Differential liver function at cessation of atezolizumab-bevacizumab versus lenvatinib in HCC: a multicenter, propensity-score matched comparative study

Front Oncol. 2024 Feb 28:14:1372007. doi: 10.3389/fonc.2024.1372007. eCollection 2024.

Abstract

Background: Atezolizumab+bevacizumab (AB) and lenvatinib have been proposed as first-line treatment options for patients with advanced hepatocellular carcinoma (HCC), but comparative efficacy and associated factors are controversial.

Materials and methods: This real-world multicenter study analysed patients with HCC who received AB (n=169) or lenvatinib (n=177).
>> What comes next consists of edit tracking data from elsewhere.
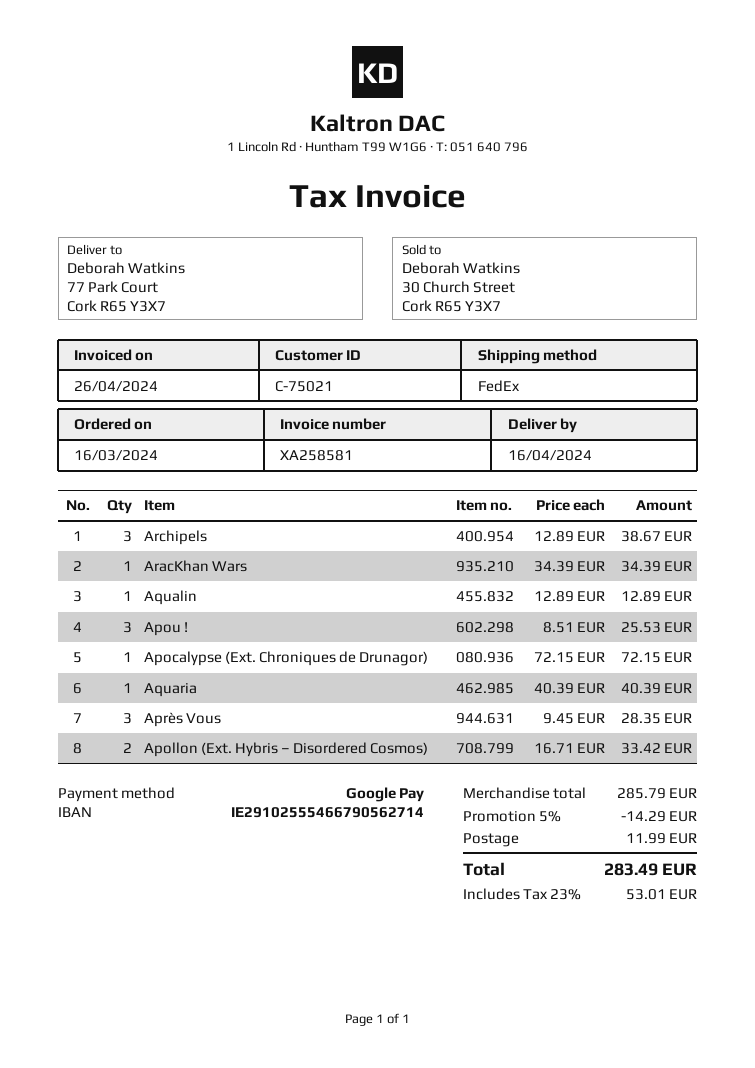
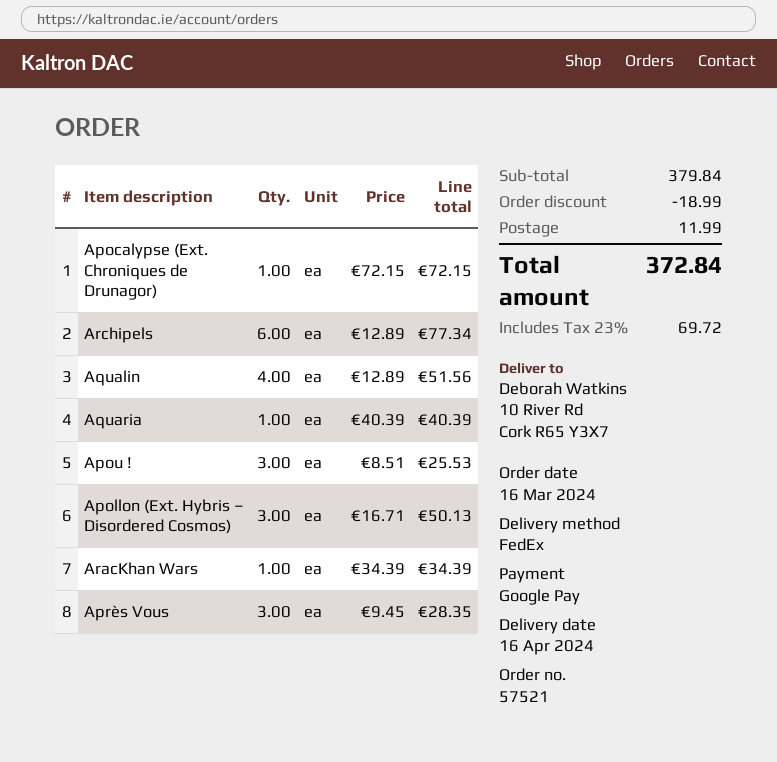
ship to: 77 Park Court, Cork R65 Y3X7 -> 10 River Rd, Cork R65 Y3X7
Archipels: 3 x 12.89 = 38.67 -> 6 x 12.89 = 77.34
Aqualin: 1 x 12.89 = 12.89 -> 4 x 12.89 = 51.56
Apollon (Ext. Hybris – Disordered Cosmos): 2 x 16.71 = 33.42 -> 3 x 16.71 = 50.13
subtotal: 285.79 -> 379.84
discount: 14.29 -> 18.99
tax: 23% = 53.01 -> 23% = 69.72
total: 283.49 -> 372.84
Results: First, 1:1 propensity score matching (PSM) was performed, resulting in 141 patients in both the AB and lenvatinib groups. After PSM, overall survival (OS) was better in the AB group than in the lenvatinib group [hazard ratio (HR)=0.642, P=0.009], but progression-free survival (PFS) did not vary between the two groups (HR=0.817, P=0.132). Objective response rate (ORR) was also similar between AB and lenvatinib (34.8% vs. 30.8%, P=0.581). In a subgroup of patients with objective responses (OR, n=78), OS (HR=0.364, P=0.012) and PFS (HR=0.536, P=0.019) were better in the AB group (n=41) than in the lenvatinib group (n=37). Time-to-progression from time of OR was also better in the AB group (HR=0.465, P=0.012). Importantly, residual liver function was a significant factor related to OS in both treatments. Child-Pugh score following cessation of the respective treatments was better in the AB group (n=105) than in the lenvatinib group (n=126) (median 6 versus 7, P=0.008), and proportion of salvage treatment was also higher in the AB group (52.4% versus 38.9%, P=0.047). When we adjusted for residual liver function or salvage treatment, there was no difference in OS between the two treatments.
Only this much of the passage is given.